Alunos e egressos da Unesp já abriram mais de 1.300 empresas nos últimos 30 anos, mostra pesquisa

Levantamento mostra que start-ups e spin-offs nascidas da universidade geraram milhares de empregos e têm faturamento médio anual de R$ 2,5 bilhões.

Resultado de uma troca direta de conhecimentos com a Universidade ou da iniciativa empreendedora de seus egressos, as empresas filhas da Unesp já geraram milhares de oportunidades de trabalho e alcançaram faturamento médio anual de R$ 2,5 bilhões. É o que mostra um levantamento feito pela Agência Unesp de Inovação (AUIN) e publicado em dezembro do ano passado, no formato e-book

Intitulado “Empresas Filhas, Startups e Spin-Offs da Unesp”, o levantamento é o primeiro feito pela AUIN para mapear iniciativas empreendedoras geradas, direta ou indiretamente, no âmbito da Unesp. O esforço buscou dimensionar a contribuição da Universidade para movimentar a economia brasileira, por meio de empresas criadas por alunos e ex-alunos no interior paulista, e também em outras regiões do país.  
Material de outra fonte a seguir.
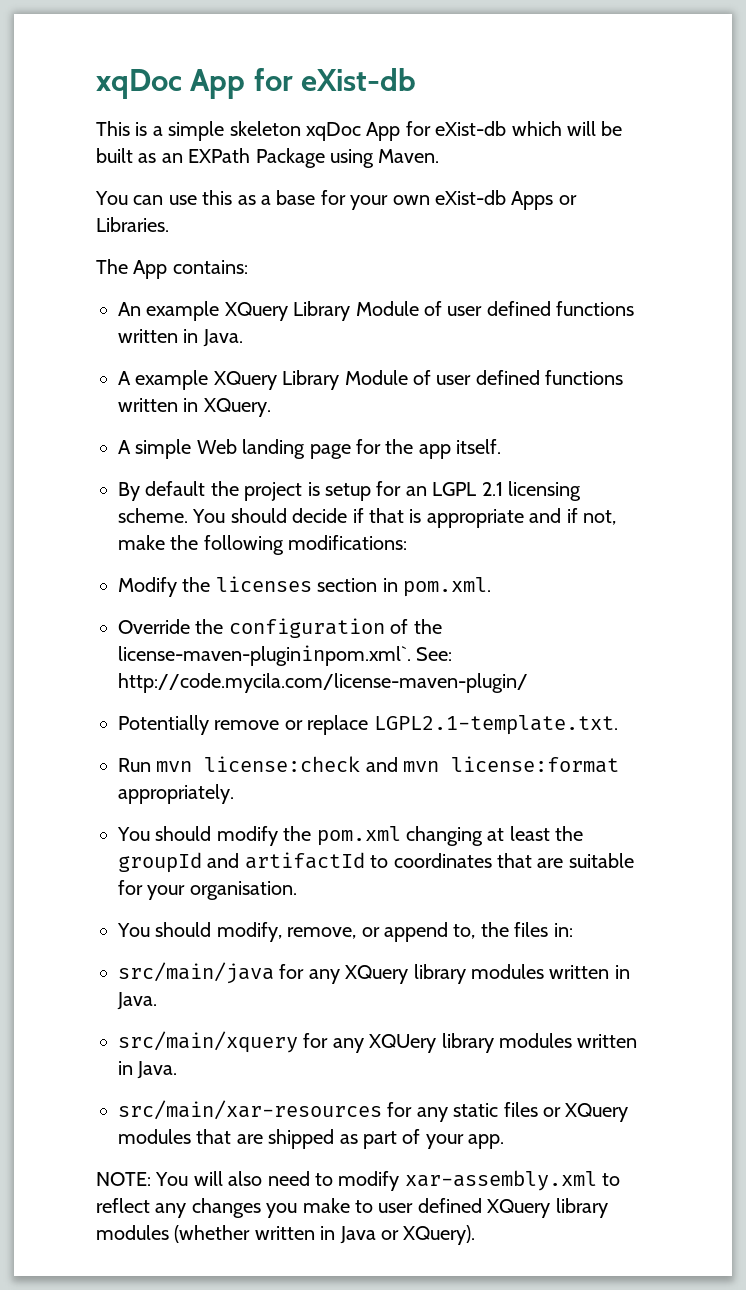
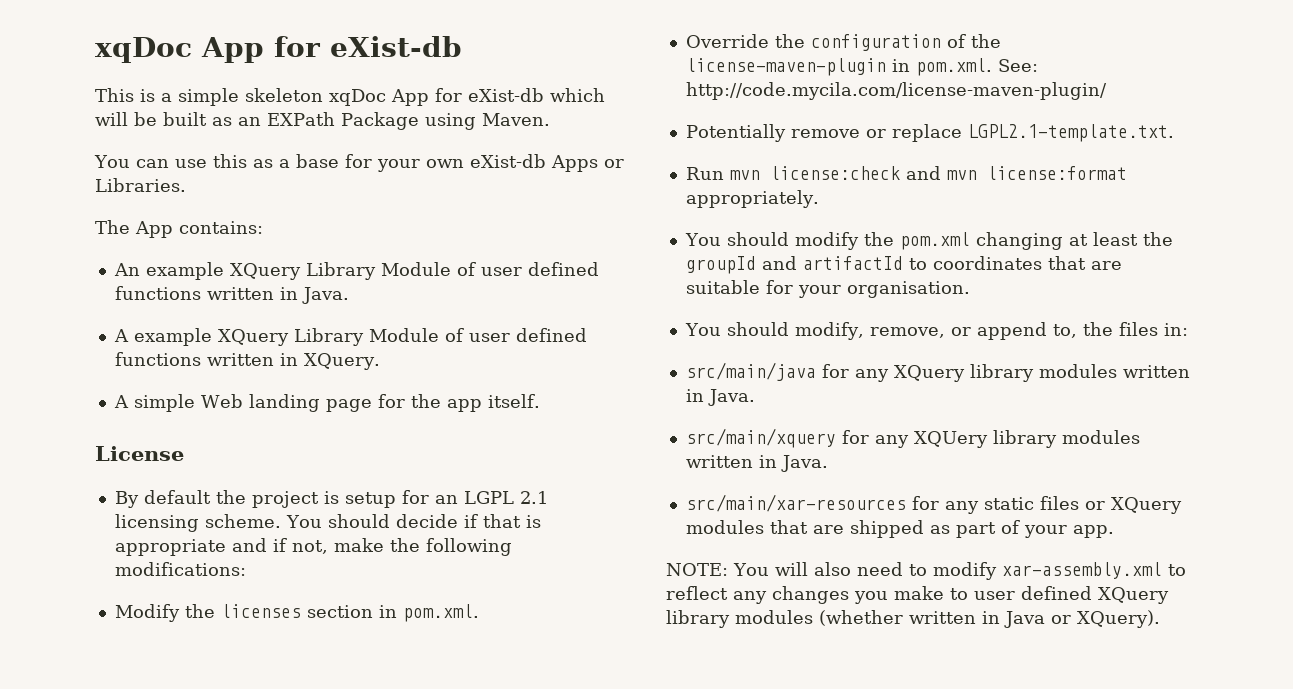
+ License
- Override the configuration of the license-maven-plugininpom.xml`. See: http://code.mycila.com/license-maven-plugin/
+ Override the configuration of the license-maven-plugin in pom.xml. See: http://code.mycila.com/license-maven-plugin/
No total, foram mapeadas 1.365 empresas filhas da Unesp criadas nos últimos 30 anos, a partir de experiências originadas ou esboçadas no ambiente universitário, tanto nos cursos de graduação e nos programas de pós-graduação quanto em iniciativas isoladas de empreendedorismo de unespianos.

Dessas 1.365, 307 responderam aos contatos feitos pela Agência Unesp de Inovação. Isso permitiu estimar em R$ 2,5 bilhões o faturamento médio anual das empresas respondentes, e em mais de 10 mil o total de pessoas envolvidas com suas atividades, entre sócios, colaboradores fixos, eventuais e estagiários.  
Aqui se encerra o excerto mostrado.